* What to produce
In the records below, find each line that holds "strong" and return it.
**** Task material ****
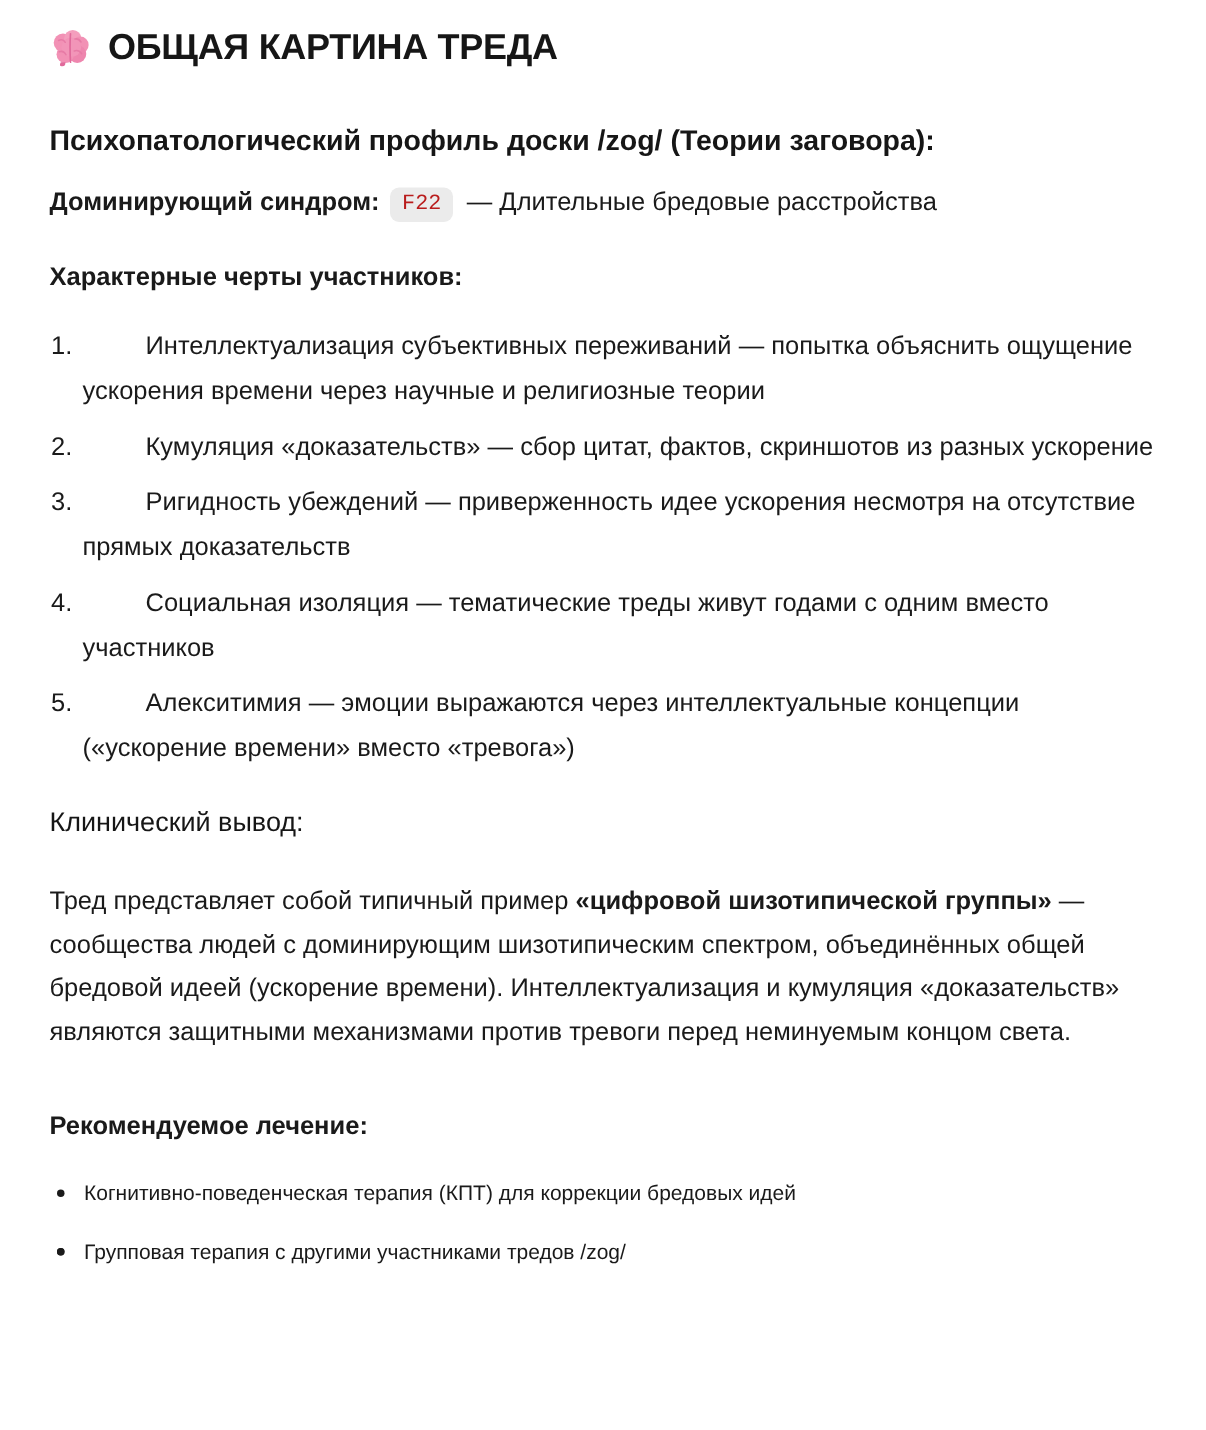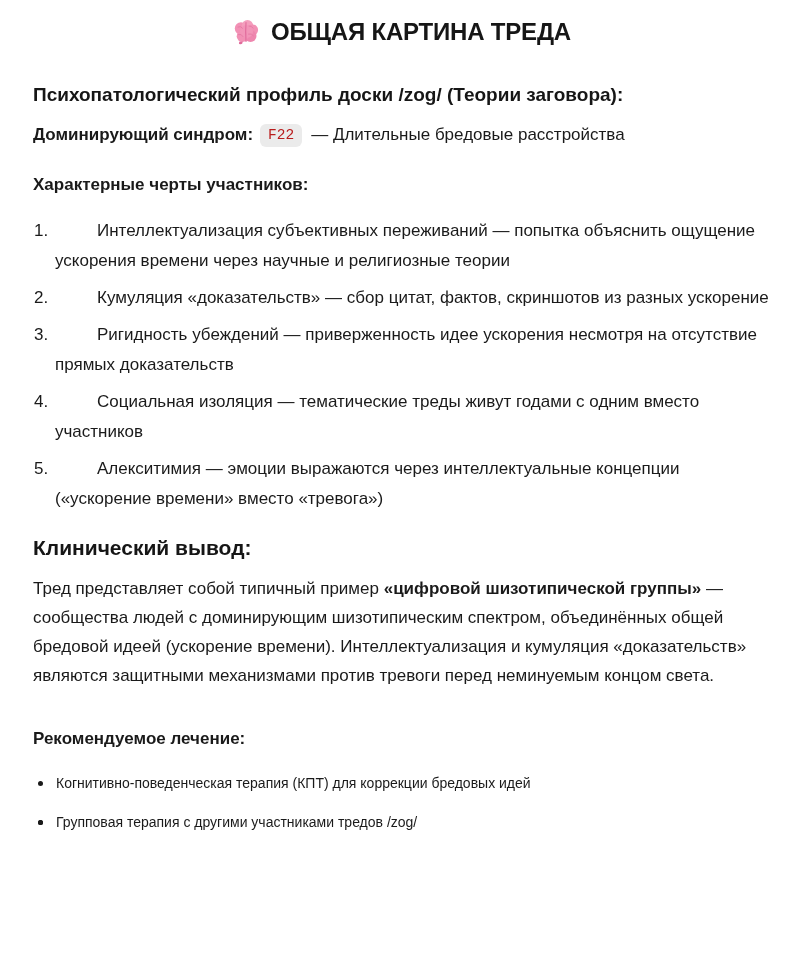--- a/index.html
+++ b/index.html
@@ -18,21 +18,20 @@
   
   .doc-title {
     display: flex;
     align-items: center;
     font-size: 24px;
     font-weight: 700;
     letter-spacing: -0.2px;
     line-height: 32px;
     margin-bottom: 34px;
     color: #161616;
-    justify-content: center;
   }
   .brain-wrap {
     width: 28px;
     height: 28px;
     margin-right: 11px;
     flex: 0 0 auto;
     display: inline-flex;
     align-items: center;
     justify-content: center;
   }
@@ -81,24 +80,24 @@
     margin-bottom: 7px;
   }
   .trait-num {
     position: absolute;
     left: 1px;
     top: 0;
   }
   .trait-item strong { font-weight: 400; margin-left: 42px; }
   
   .conclusion-heading {
-    font-size: 21px;
-    font-weight: 700;
+    font-size: 18px;
+    font-weight: 400;
     line-height: 28px;
-    margin-bottom: 12px;
+    margin-bottom: 24px;
     color: #161616;
   }
   .conclusion-para {
     font-size: 17px;
     line-height: 29px;
     margin-bottom: 36px;
   }
   .conclusion-para strong { font-weight: 700; }
   
   .treatment-list {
****
* Output below
   .trait-item strong { font-weight: 400; margin-left: 42px; }
   .conclusion-para strong { font-weight: 700; }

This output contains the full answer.